Problem getting Taxonomic analysis with consensus blast to work on large fastq files


I have been using QIIME2 for a long time but consider myself as one with the skills of a near beginner.

I am using qiime2 2024.2 on a Apple M1 Max with 64 GB memory for 16SrRNA gene amplicon sequencing (V3-4) on mouse fecal samples
Each file which I obtained from a collaborator, is extremely large, 70 to 90 megabytes. We are used to 2 MB files.

The script is one we have used for some time with human oral samples with no problems.Shown below is the script that worked more or less with 6 of the mouse fecal samples.

First problem is I could not get DADA2 denoise to work unless I put in as parameters trim left 35. And trunc 238. Larger fragments did not work.
I then assigned taxonomy on 6 samples using consensus-blast with the SILVA dataset and it worked after several hours. Some samples had as many as 300,000 reads.

I was never able to get taxonomy assignment to work on the full data set of 35 samples once I got to the taxonomy step. Even if I waited 48 hours.

Out of desperation I tried shortening fastq files using sed command "sed -i.backup '30001,$ d' C57F4_S4_L001_R1_001.fastq.gz" but then got the error below due to loss of important text:An unexpected error has occurred:
Compressed file ended before the end-of-stream marker was reached

I attach taxa bar plot from 6 sample run. I also attach supporting files from run of all 35 samples which did not complete the Consensus blast step. Would you be able to tell me a way to get taxonmay assignment to work with the full dataset.
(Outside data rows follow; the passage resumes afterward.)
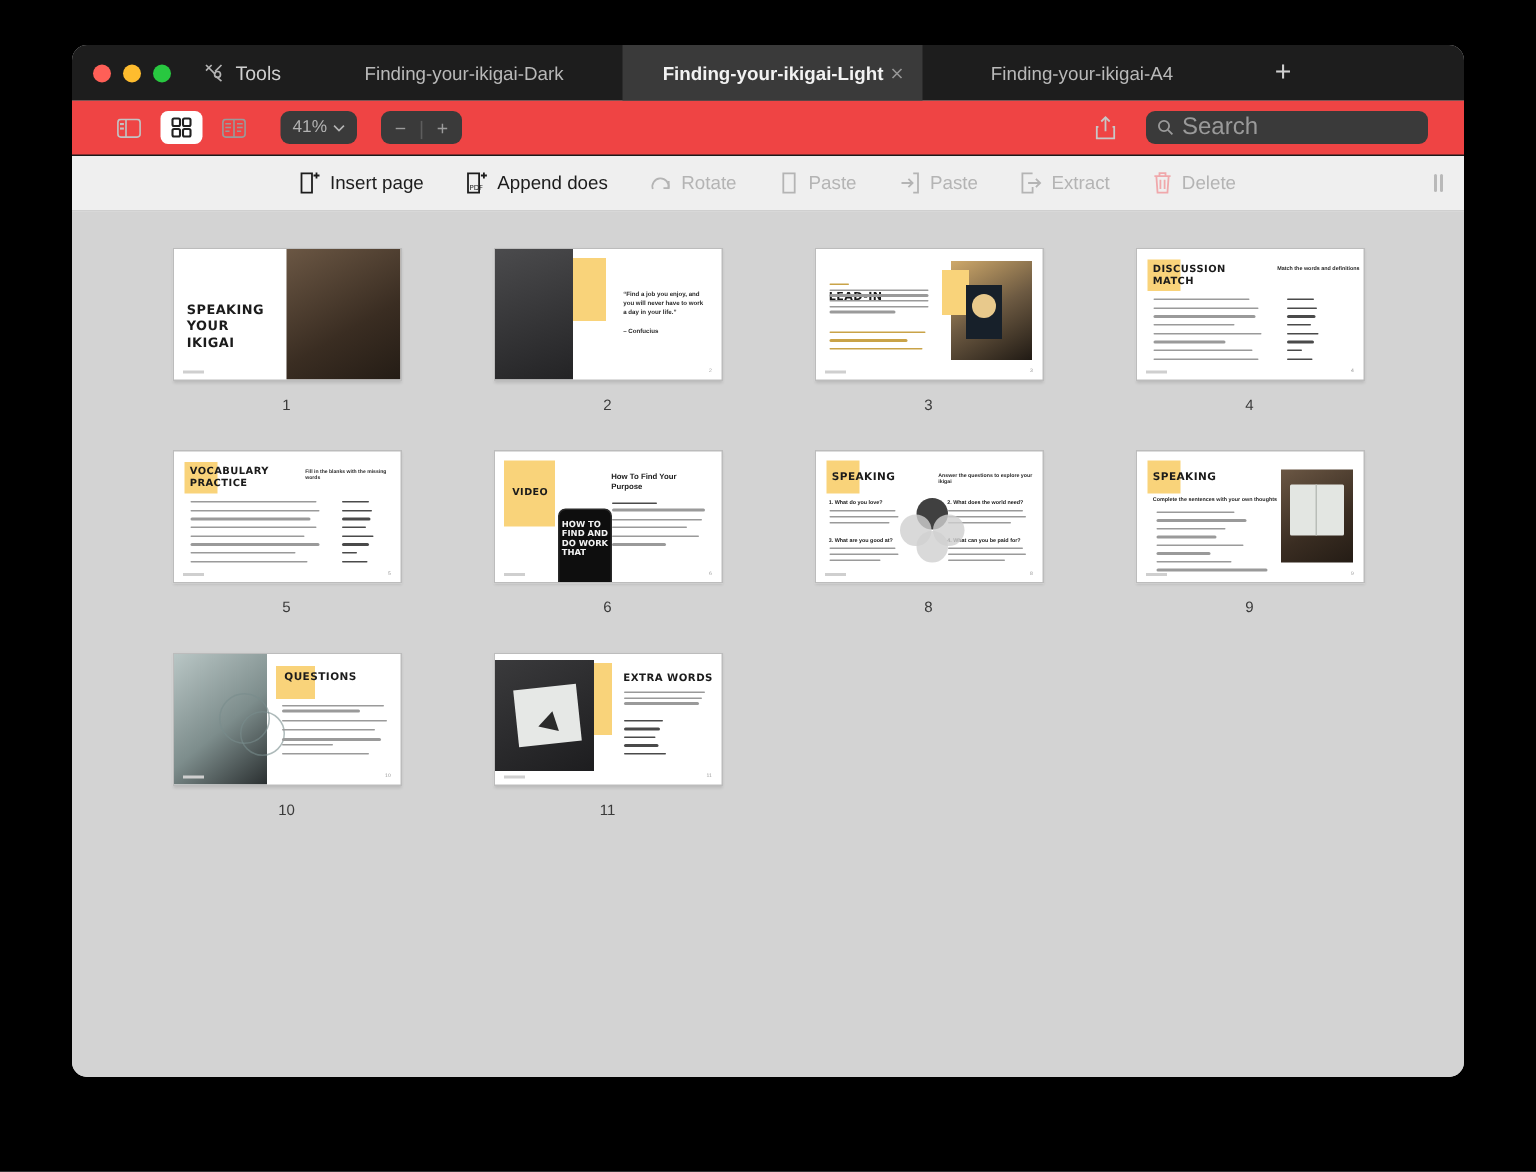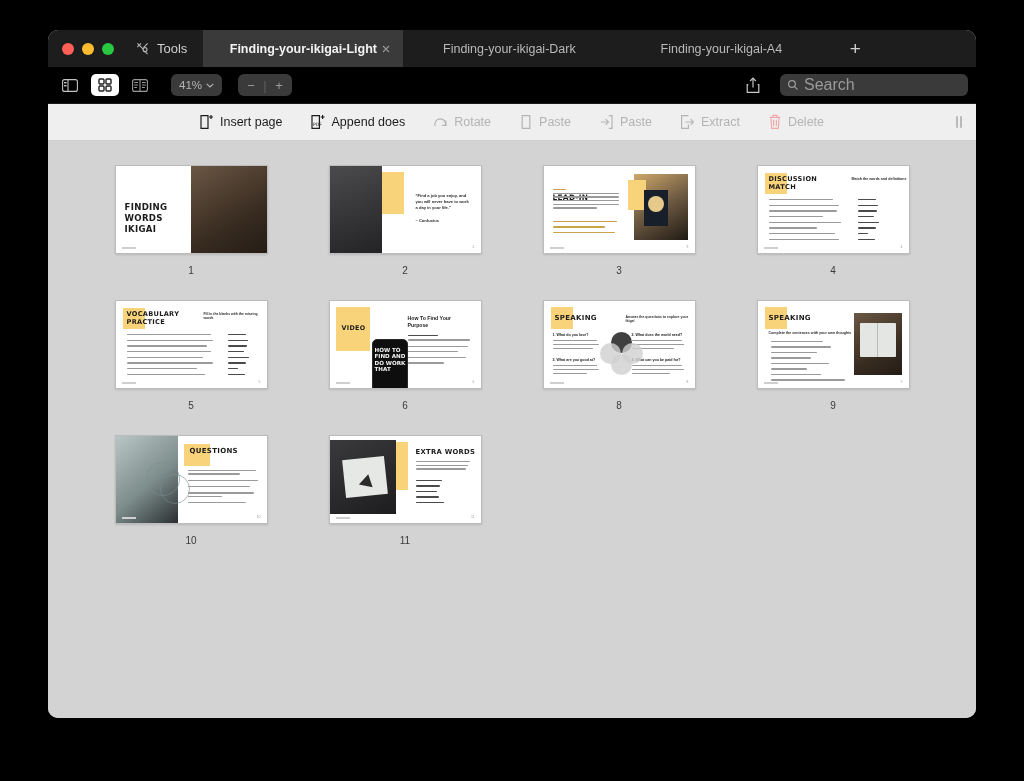--- a/index.html
+++ b/index.html
@@ -42,22 +42,22 @@
   .tab .close {
     position: absolute; right: 10px; top: 50%; transform: translateY(-50%);
     width: 14px; height: 14px; opacity: .62;
   }
   .newtab {
     width: 56px; display: flex; align-items: center; justify-content: center;
     color: #cfcfcf; font-size: 19px; font-weight: 300; cursor: default;
   }
   
   .toolbar {
-    height: 37px; background: #000000; display: flex; align-items: center;
-    padding: 0 8px; gap: 7px; border-bottom: 1px solid #1a1a1a;
+    height: 37px; background: #ef4444; display: flex; align-items: center;
+    padding: 0 24px; gap: 7px; border-bottom: 1px solid #1a1a1a;
   }
   .tbtn {
     width: 28px; height: 22px; border-radius: 5px;
     display: flex; align-items: center; justify-content: center;
     cursor: default;
   }
   .tbtn.active { background: #fff; }
   .zoombox {
     margin-left: 10px; height: 22px; background: #3a3a3a; border-radius: 6px;
     display: flex; align-items: center; gap: 4px; padding: 0 8px;
@@ -150,30 +150,30 @@
         <svg width="15" height="15" viewBox="0 0 16 16" fill="none" stroke="#cfcfcf" stroke-width="1.2">
           <path d="M2.5 2.5 L9 9 M6.5 2.5 L2.5 6.5"></path>
             <path d="M9.5 10.5 L13.5 14"></path>
           <circle cx="10.7" cy="9.2" r="2.1"></circle>
             <path d="M13.5 2.5 L9 7"></path>
         </svg>
       </span>
       <span>Tools</span>
     </div>
 
+    <div class="tab tab2">
+      <span>Finding-your-ikigai-Dark</span>
+    </div>
     <div class="tab active tab1">
       <span>Finding-your-ikigai-Light</span>
       <span class="close">
         <svg width="14" height="14" viewBox="0 0 14 14" stroke="#cfcfcf" stroke-width="1.1">
             <path d="M4 4 L10 10 M10 4 L4 10"></path>
           </svg>
       </span>
-    </div>
-    <div class="tab tab2">
-      <span>Finding-your-ikigai-Dark</span>
     </div>
     <div class="tab tab3">
       <span>Finding-your-ikigai-A4</span>
     </div>
     <div class="newtab">
       <span>+</span>
     </div>
   </div>
 
   <div class="toolbar">
@@ -319,21 +319,21 @@
         <i></i>
     </div>
   </div>
 
   <div class="content">
     <div class="grid">
 
       <div class="cell">
         <div class="thumb">
           <div class="ph" style="left:50%;top:0;width:50%;height:100%"></div>
-          <div class="ttl" style="position:absolute;left:9px;top:36px;width:62px;font-size:8.6px;line-height:11px">FINDING WORDS IKIGAI</div>
+          <div class="ttl" style="position:absolute;left:9px;top:36px;width:62px;font-size:8.6px;line-height:11px">SPEAKING YOUR IKIGAI</div>
           <div class="foot"></div>
         </div>
         <div class="pnum">1</div>
       </div>
 
       <div class="cell">
         <div class="thumb">
           <div class="yellow" style="position:absolute;left:36px;top:6px;width:38px;height:42px"></div>
           <div class="ph ph2" style="left:0;top:0;width:52px;height:100%"></div>
           <div style="position:absolute;left:86px;top:27px;width:56px;font-size:4.1px;line-height:6px;color:#2a2a2a;font-weight:600">“Find a job you enjoy, and you will never have to work a day in your life.”</div>

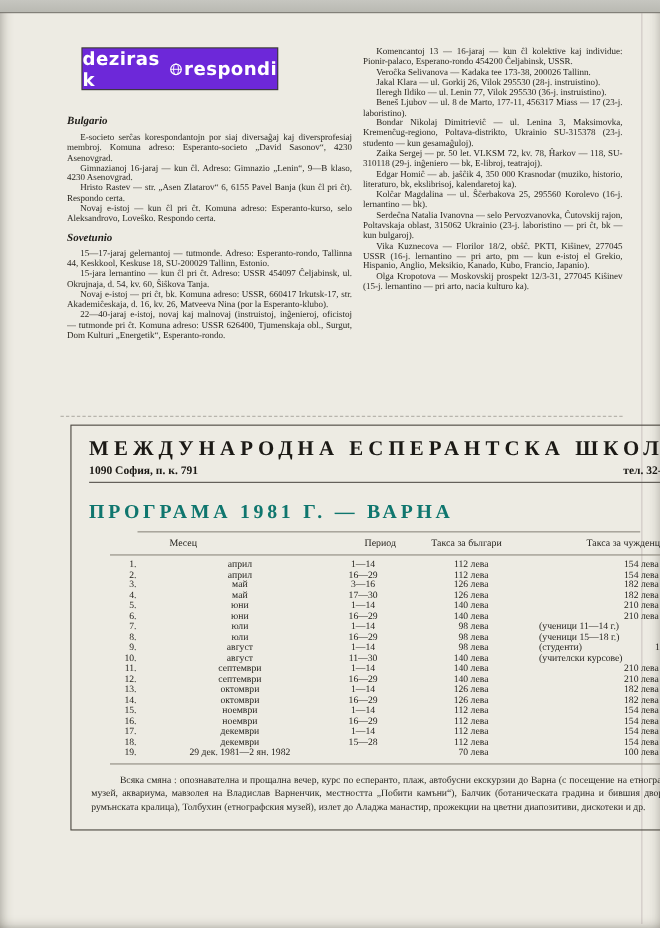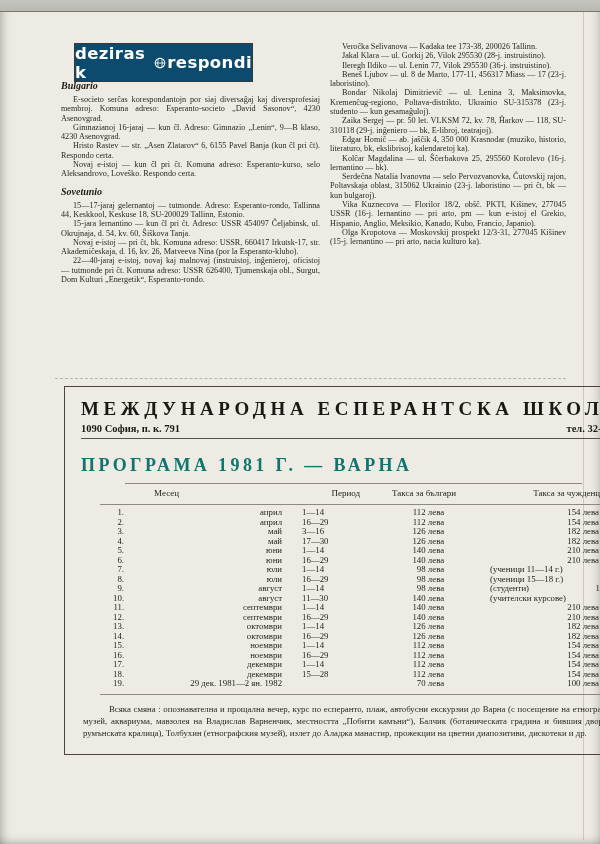--- a/index.html
+++ b/index.html
@@ -24,30 +24,30 @@
     border-bottom:1px solid #77756e;
   }
   .edge-right-line{
     position:absolute;top:12px;bottom:4px;right:16px;width:1px;
     background:rgba(150,130,135,.35);
   }
 
   
   .correspond-box{
     position:absolute;left:75px;top:44px;width:177px;height:37px;
-    background:#0c4a6e;color:#fff;
+    background:#6d28d9;color:#fff;
     display:flex;align-items:center;justify-content:center;
     font-family:"DejaVu Sans",sans-serif;font-weight:bold;
     font-size:16.5px;letter-spacing:.4px;
     box-shadow:0 0 0 1px #3a3833;
   }
   .globe-icon{display:inline-block;margin:0 1px;position:relative;top:1px;}
 
   
-  .col-left{position:absolute;left:61px;top:80px;width:259px;}
+  .col-left{position:absolute;left:61px;top:105px;width:259px;}
   .col-right{position:absolute;left:330px;top:42px;width:236px;}
   .col-heading{
     font-style:italic;font-weight:bold;font-size:10px;
     margin:7px 0 4px 0;color:#1e1c18;
   }
   .col-left .col-heading:first-child{margin-top:0;}
   .entry{
     margin:0;text-indent:12px;text-align:justify;
     font-size:8.2px;line-height:9.3px;color:#2a2822;
   }
@@ -84,22 +84,22 @@
   .thead,.trow{
     display:grid;
     grid-template-columns:34px 128px 64px 84px 1fr 86px;
     align-items:baseline;
     gap:20px;
   }
   .thead{padding:4px 0 3px 0;font-size:9px;}
   .trow{line-height:9.5px;}
   .tcell{white-space:nowrap;}
   .c-num{text-align:right;padding-right:10px;}
-  .c-month{text-align:right;}
-  .c-period{text-align:left;padding-right:8px;}
+  .c-month{text-align:center;}
+  .c-period{text-align:center;padding-right:8px;}
   .c-fee{text-align:right;padding-right:26px;}
   .c-note{text-align:center;}
   .c-fee2{text-align:right;padding-right:8px;}
   .h-month{grid-column:2;}
   .h-period{grid-column:3;text-align:right;padding-right:6px;}
   .h-feebg{grid-column:4 / 6;text-align:left;padding-left:6px;}
   .h-feefo{grid-column:6;text-align:right;padding-right:2px;}
 
   .school-footer{
     font-size:8.8px;line-height:12.2px;text-align:justify;
@@ -129,20 +129,21 @@
       <p class="entry">Gimnazianoj 16-jaraj — kun ĉl. Adreso: Gimnazio „Lenin“, 9—B klaso, 4230 Asenovgrad.</p>
       <p class="entry">Hristo Rastev — str. „Asen Zlatarov“ 6, 6155 Pavel Banja (kun ĉl pri ĉt). Respondo certa.</p>
       <p class="entry">Novaj e-istoj — kun ĉl pri ĉt. Komuna adreso: Esperanto-kurso, selo Aleksandrovo, Loveŝko. Respondo certa.</p>
       <div class="col-heading">Sovetunio</div>
       <p class="entry">15—17-jaraj gelernantoj — tutmonde. Adreso: Esperanto-rondo, Tallinna 44, Keskkool, Keskuse 18, SU-200029 Tallinn, Estonio.</p>
       <p class="entry">15-jara lernantino — kun ĉl pri ĉt. Adreso: USSR 454097 Ĉeljabinsk, ul. Okrujnaja, d. 54, kv. 60, Ŝiŝkova Tanja.</p>
       <p class="entry">Novaj e-istoj — pri ĉt, bk. Komuna adreso: USSR, 660417 Irkutsk-17, str. Akademiĉeskaja, d. 16, kv. 26, Matveeva Nina (por la Esperanto-klubo).</p>
       <p class="entry">22—40-jaraj e-istoj, novaj kaj malnovaj (instruistoj, inĝenieroj, oficistoj — tutmonde pri ĉt. Komuna adreso: USSR 626400, Tjumenskaja obl., Surgut, Dom Kulturi „Energetik“, Esperanto-rondo.</p>
     </div>
   <div class="col-right">
+      <p class="entry">Komencantoj 13 — 16-jaraj — kun ĉl kolektive kaj individue: Pionir-palaco, Esperano-rondo 454200 Ĉeljabinsk, USSR.</p>
       <p class="entry">Veroĉka Selivanova — Kadaka tee 173-38, 200026 Tallinn.</p>
       <p class="entry">Jakal Klara — ul. Gorkij 26, Vilok 295530 (28-j. instruistino).</p>
       <p class="entry">Ileregh Ildiko — ul. Lenin 77, Vilok 295530 (36-j. instruistino).</p>
       <p class="entry">Beneš Ljubov — ul. 8 de Marto, 177-11, 456317 Miass — 17 (23-j. laboristino).</p>
       <p class="entry">Bondar Nikolaj Dimitrieviĉ — ul. Lenina 3, Maksimovka, Kremenĉug-regiono, Poltava-distrikto, Ukrainio SU-315378 (23-j. studento — kun gesamaĝuloj).</p>
       <p class="entry">Zaika Sergej — pr. 50 let. VLKSM 72, kv. 78, Ĥarkov — 118, SU-310118 (29-j. inĝeniero — bk, E-libroj, teatrajoj).</p>
       <p class="entry">Edgar Homiĉ — ab. jaŝĉik 4, 350 000 Krasnodar (muziko, historio, literaturo, bk, ekslibrisoj, kalendaretoj ka).</p>
       <p class="entry">Kolĉar Magdalina — ul. Ŝĉerbakova 25, 295560 Korolevo (16-j. lernantino — bk).</p>
       <p class="entry">Serdeĉna Natalia Ivanovna — selo Pervozvanovka, Ĉutovskij rajon, Poltavskaja oblast, 315062 Ukrainio (23-j. laboristino — pri ĉt, bk — kun bulgaroj).</p>
       <p class="entry">Vika Kuznecova — Florilor 18/2, obŝĉ. PKTI, Kiŝinev, 277045 USSR (16-j. lernantino — pri arto, pm — kun e-istoj el Grekio, Hispanio, Anglio, Meksikio, Kanado, Kubo, Francio, Japanio).</p>

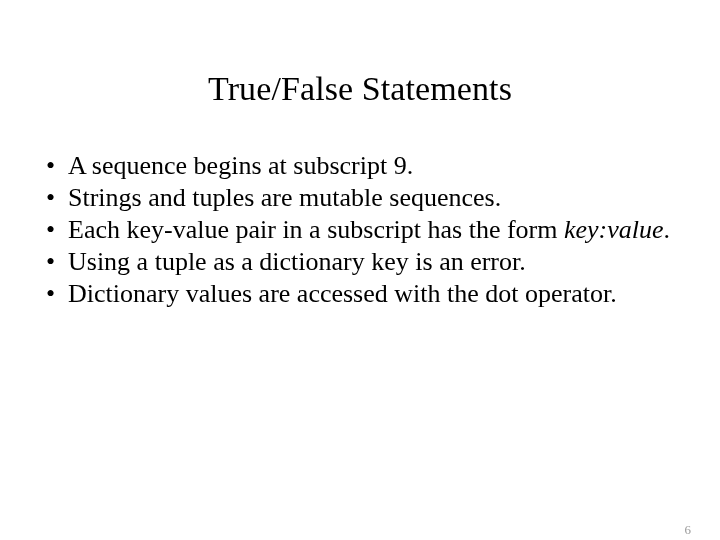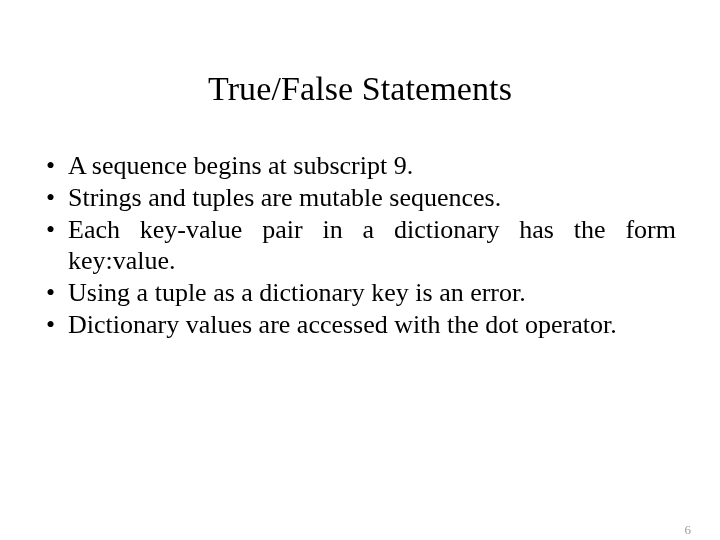--- a/index.html
+++ b/index.html
@@ -64,20 +64,21 @@
     width: 14px;
     font-size: 26px;
     line-height: 31px;
     text-align: left;
     color: #000000;
   }
   .bullet-text {
     display: block;
   }
   .bullet-text .it {
+    font-style: italic;
   }
   .page-number {
     position: absolute;
     right: 29px;
     top: 505px;
     font-size: 13px;
     line-height: 15px;
     color: #9a9a9a;
     text-align: right;
   }
@@ -96,21 +97,21 @@
       <span class="bullet-text"><span>A sequence begins at subscript 9.</span></span>
     </li>
 
     <li class="bullet-item single-line">
       <span class="bullet-marker">•</span>
       <span class="bullet-text"><span>Strings and tuples are mutable sequences.</span></span>
     </li>
 
     <li class="bullet-item">
       <span class="bullet-marker">•</span>
-      <span class="bullet-text"><span>Each key-value pair in a dictionary has the form </span><span class="it">key:value</span><span>.</span></span>
+      <span class="bullet-text"><span>Each key-value pair in a subscript has the form </span><span class="it">key:value</span><span>.</span></span>
     </li>
 
     <li class="bullet-item single-line">
       <span class="bullet-marker">•</span>
       <span class="bullet-text"><span>Using a tuple as a dictionary key is an error.</span></span>
     </li>
 
     <li class="bullet-item">
       <span class="bullet-marker">•</span>
       <span class="bullet-text"><span>Dictionary values are accessed with the dot operator.</span></span>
There are no error messages it just never finishes. Would I be better off trying another method to do the taxonomy or denoising, or switching 16S rRNA sequence reference database that is smaller?



Guy Adami, PhD
University of Illinois Chicago

classification-Silva-35-238.qza (96.6 KB)

qiime tools import
--type 'SampleData[SequencesWithQuality]'
--input-path 16S-ExperimentF
--input-format CasavaOneEightSingleLanePerSampleDirFmt
--output-path demux-single-end-35-238234.qza

qiime demux summarize
--i-data demux-single-end35-238234.qza
--o-visualization demux-single-end35-238234.qzv

qiime tools view demux-single-end35-238234.qzv

qiime dada2 denoise-single
--i-demultiplexed-seqs demux-single-endF.qza
--p-trim-left 35
--p-trunc-len 238
--o-representative-sequences rep-seqs-dada2-35_238.qza
--o-table table-dada2-35_238.qza
--o-denoising-stats stats-dada2-35_238.qza

qiime feature-classifier classify-consensus-blast
--i-query rep-seqs-dada2-35_238.qza
--i-reference-reads /Volumes/LaCie/Silva_XXReferences/silva-138-99-seqs.qza
--i-reference-taxonomy /Volumes/LaCie/Silva_XXReferences/silva-138-99-tax.qza
--p-perc-identity 0.98
--o-classification classification-Silva-35-238.qza
--o-search-results search-FORWARD-35-238.qza

qiime metadata tabulate
--m-input-file classification-Silva-35-238.qza
--o-visualization classification-Silva-35-238.qzv

qiime feature-table summarize
--i-table table-dada2-35_238.qza
--o-visualization table_35-238.qzv
--m-sample-metadata-file MD-PaolaStest.txt

qiime taxa barplot
--i-table table-dada2-35_238.qza
--i-taxonomy classification-Silva-35-238.qza
--m-metadata-file MD-PaolaStest.txt
--o-visualization taxa-bar-plots-35-238.qzv

taxa-bar-plots-35-238._6samplerun.qzv (395.4 KB)
vEo2eRDDTdTi7.qza) (12.1 KB)
table_35-238.qzv (420.1 KB)
table-dada2-35_238.qza (41.5 KB)
classification-Silva-35-238.qza (96.6 KB)
search-FORWARD-35-238.qza (127.0 KB)

1 Like

Recently we got one dataset with more than 1 000 000 reads per sample. So, before proceeding with downstream analyses, after importing reads to Qiime2 we subsampled reads to fraction 0.3 (choose based on your data). Check available plugins in the documentation for the right plugin.
After subsampling, remove primers with cutadapt and proceed with Dada2 with parameters by your choice.


Hi Timur,
Thanks for your advice about using demux subsample to randomly remove a large percentage of the reads after importing into Qiime2. The steps afterward then worked well with alignment to the SILVA reference data.

qiime demux subsample-single
--i-sequences demux-single-endO2.qza
--p-fraction 0.1
--o-subsampled-sequences demuxsubsample16one.qza

If it is possible to ask a final question? Is usage of consensus blast okay with the Greengenes2 reference database?

Thanks again for your great advice.



Glad that it worked!

It should work fine with GG2 database.